Since this is a recursive algorithm and I tend to post material about parallel algorithms, I asked myself the question: "Can the Tower of Hanoi puzzle be solved in parallel?" If I'm physically moving pegs, then the answer is "No." Even with a myriad of multi-tasking monks making many masterly moves, the 64-disk puzzle cannot have more than one disk moved at a time. Even if I'm just printing out instructions, the order of printing is going to be a serial constraint to get the correct answer. Undaunted, I used Intel Cilk Plus and simply prefixed the recursive calls to `tower()`

with the `cilk_spawn`

keyword. The first output I got from running the parallel code on a two-core (four-thread) system solving the 3-disk puzzle was:

Moving 3 pegs from A to C Move from A to C Move from A to C Move from B to A Move from B to C Move from A to C Move from A to B Move from C to B

It's easy to determine that this is an erroneous output. The first two moves violate the disk order constraint, the third move is impossible since no disk has been previously moved to peg `B`

, and the final move doesn't put the last disk moved on the final destination peg. So, there are some obvious ordering issues between tasks and threads. Solving those issues with some kind of synchronization will just serialize the whole execution and the total time would be longer than the serial time due to all the overhead for spawning and managing tasks.

What if I knew or could compute, in advance, where a print statement was going to fall within the overall output stream? In that case, I could simply store the puzzle solution steps in an array at the proper position to be printed when computation has completed or when all elements in lower indexed positions have been filled and output. Luckily, with the Tower of Hanoi, I can compute where each and every executed output statement will fall within the entire output results; and I can do that computation independently of any other computation or other output.

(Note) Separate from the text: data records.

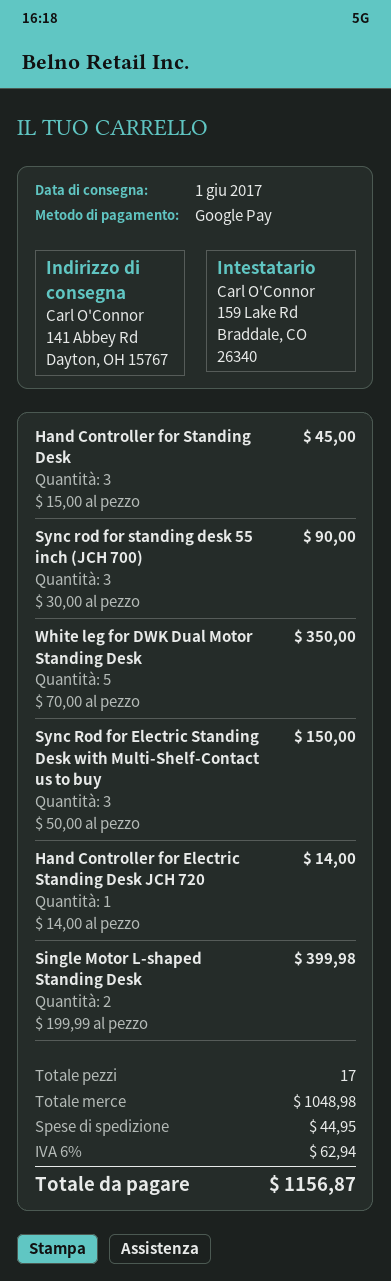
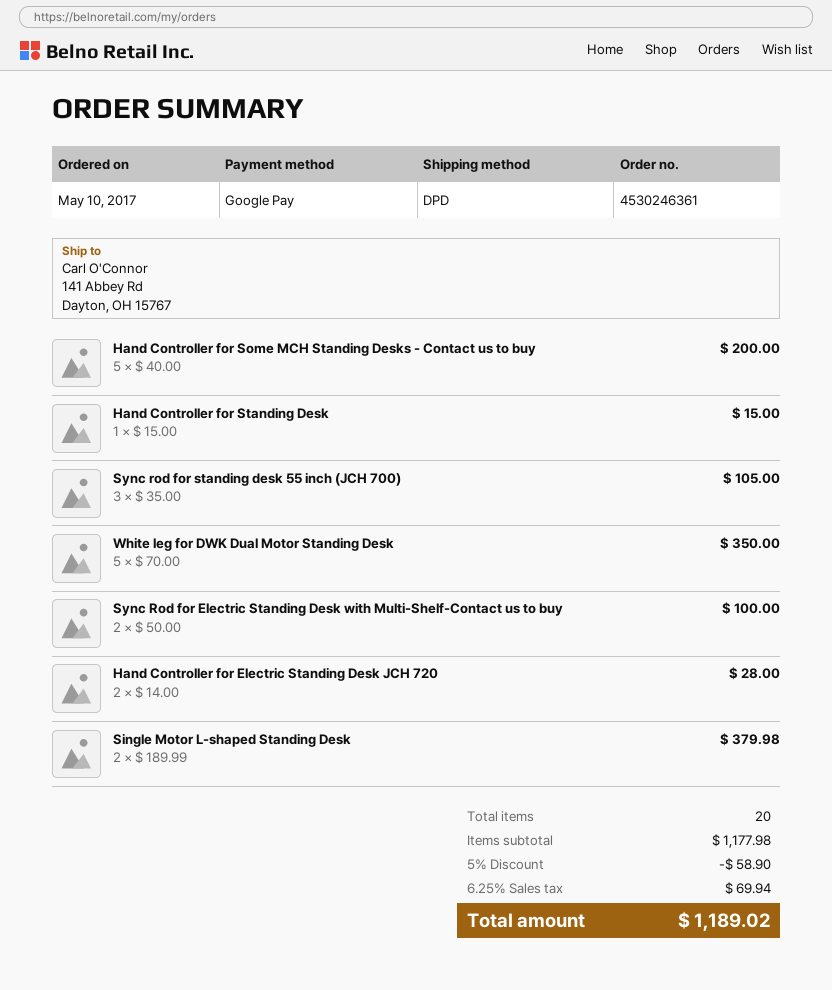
Hand Controller for Standing Desk: 3 x 15.00 = 45.00 -> 1 x 15.00 = 15.00
Sync rod for standing desk 55 inch (JCH 700): 3 x 30.00 = 90.00 -> 3 x 35.00 = 105.00
Sync Rod for Electric Standing Desk with Multi-Shelf-Contact us to buy: 3 x 50.00 = 150.00 -> 2 x 50.00 = 100.00
Hand Controller for Electric Standing Desk JCH 720: 1 x 14.00 = 14.00 -> 2 x 14.00 = 28.00
Single Motor L-shaped Standing Desk: 2 x 199.99 = 399.98 -> 2 x 189.99 = 379.98
Hand Controller for Some MCH Standing Desks - Contact us to buy: none -> 5 x 40.00 = 200.00
total quantity: 17 -> 20
subtotal: 1048.98 -> 1177.98
discount: none -> 5% = 58.90
shipping: 44.95 -> none
tax: 6% = 62.94 -> 6.25% = 69.94
total: 1156.87 -> 1189.02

As with all other recursive examples I've written about, you can visualize the solution moves of the Tower of Hanoi organized as a tree. It will be a perfect binary tree where each node is a move of one disk from a source peg to a destination peg. The left child of a non-leaf node is the tree solving the first recursive call, while the right child is the tree solving the second recursive call. Now, with this binary tree in your mind's eye, what algorithm does the `tower()`

code above suggest? Did you think of *inorder traversal* (i.e., process left subtree, process node, process right subtree)?

Do we know the minimum number nodes needed in the Tower of Hanoi tree for a given number of disks, `D`

? Yes, there will be (2**`D`

) – 1. (See Section 1.1 of *Concrete Mathematics* by Graham, Knuth, and Patashnik for a derivation of this limit.) For 2 disks, there will be 3 moves; for 3 disks, we have 7 moves; for 64 disks, it works out to 18,446,744,073,709,551,615 moves. (Note: if Lucas's monks could move 1 disk per second, they will need almost 5,845,420,461 centuries to complete the task. Regardless of when you think the universe started, I'd say we have quite a few more years. Take that Mayan calendar!) Thus, to hold all nodes of the solution tree, we simply allocate an array of size 2**`D`

.

How can you encode a binary tree (a 2D object) in an array (a 1D object)? One way is to use a scheme analogous to the heap data structure. The data in the heap is held in an array as a complete binary tree (with the heap property enforced at each node on the tree). The root of the tree is in index position [1]. The left child of the node at index [n] will be in the [2n] indexed element and the right child will be in the [2n+1] indexed element. If we add a parameter to the `tower()`

function for the index of the current node of the Tower of Hanoi tree, we can use that to store the move of that node rather than print out a message. The indices of the child trees are easily calculated and would be used as parameters to the recursive calls and tasks generated to execute those calls. Once all the recursive tasks have concluded, simply do a serial *inorder* traversal of the tree held in the array, printing out the moves, to complete the computation.